A Slip of the Tongue
A recurrent theme in my work are the unquestioned, so-called “cultural traditions” that can and often do, turn us into the accomplices of our own demise. I get the hairy eyeball from my Borikua sisters and brothers (yes, I take back the letter K – does anyone know who took it from us in the first place?) when I challenge the folkloric character of Juan Bobo, the flippant use of the word “prieto” and terms of endearment that are diminutive, heterosexist, connected to body type or melanin.
Juan Bobo is an idiot who is always rescued by the grace of God or the intervention of Fate and her synergy with circumstance, reminiscent of the adage: “God watches over drunks and fools.” We read his stories to our children from books that often depict him as a Jíbaro or as Black. The obvious question often eludes us: why is Juan Bobo usually depicted as dark skinned? If you are honest with yourself, can you tell me that you have ever imagined him as blonde and blue-eyed? Borikuas do come in all shapes, sizes, and genetically transmitted ethnicities. We have been deprived of stories, infused with revisionist history and afflicted by cultural amnesia so long, that we cling to the few scraps of stories, histories and songs that remain alive in the collective, popular mind. Most of these keep us in the place where the white dominant culture is most comfortable imagining us – docile, foolish, happy drunks who get feverishly political at the waving of a flag, the way Sunday Christians fulfill their weekly obligations to subvert the threat of Hell and guarantee a cushy afterlife in the mansions of a pearly gated community.

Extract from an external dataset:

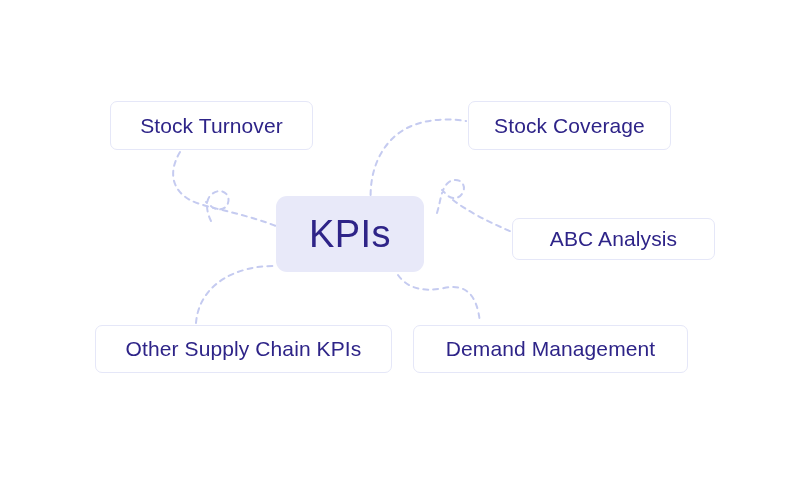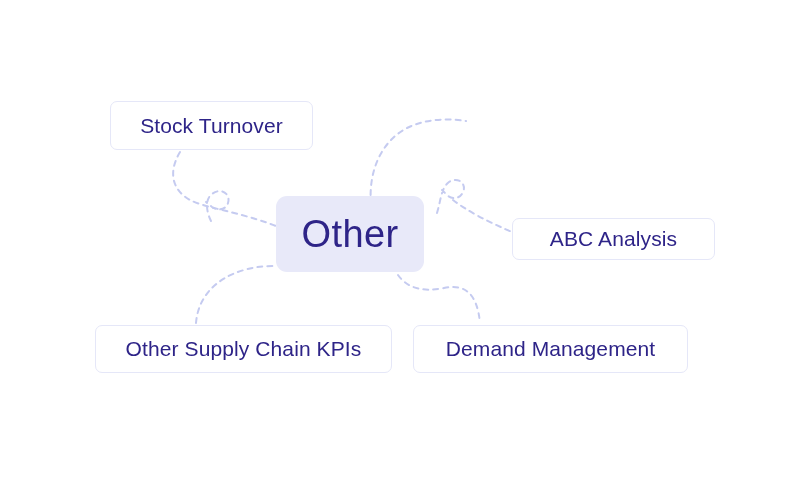"Stock Coverage" div.node { html: none -> <div> <span>Stock Coverage</span> </div> }
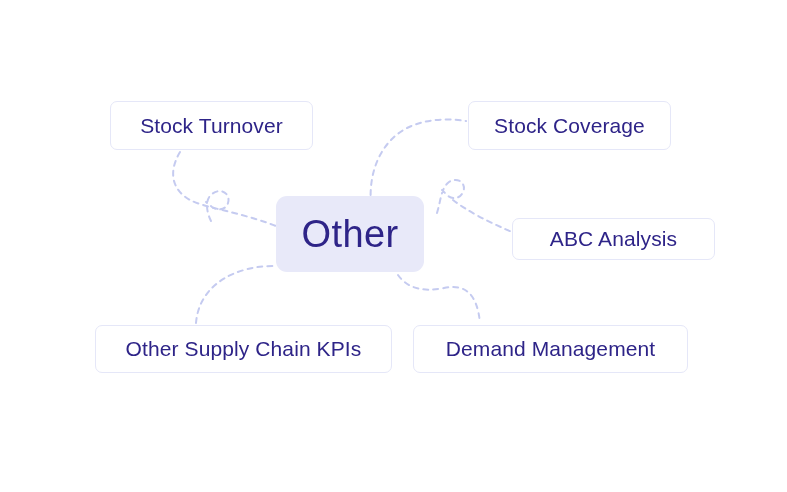"Other" span { text: Other -> KPIs }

All I suggest is that we question ourselves, our intentions and the history of using words like “priet@” “betún” “hinch@” “flac@” “gordit@” “negrit@” (yes, I know the latter is sacred and ALWAYS meant lovingly, right?) Think again. I have one word to say: origin. Original intention is much more dangerous than “original sin.” I personally think we are born in original innocence. We are both original and innocent. It is our lack of questioning, our desire to be accepted, to make others comfortable so they will like us that renders us unoriginal and sin-full. Sin in Spanish means “without”. To transmit words, stories, legends, songs, ideas through generations without considering their original source and intention is to be in “sin”, without: without power. Take back the power of K and ask Por K, never to be confused with pork, the other white meat that clogs up our hearts as we justify fat content that will kill us as a “cultural thing.”
New songs, new stories. Research the old ones we have been denied. Dig deep, make time. Re-discover the old, create the new. Why not Luisa La Sabia?
“Cacique, Leader
Bohio, House
Agüeybaná, Hero
Columbus, Louse.”
Just kidding. Or not. More later – I want to go dig and find out what happened to K.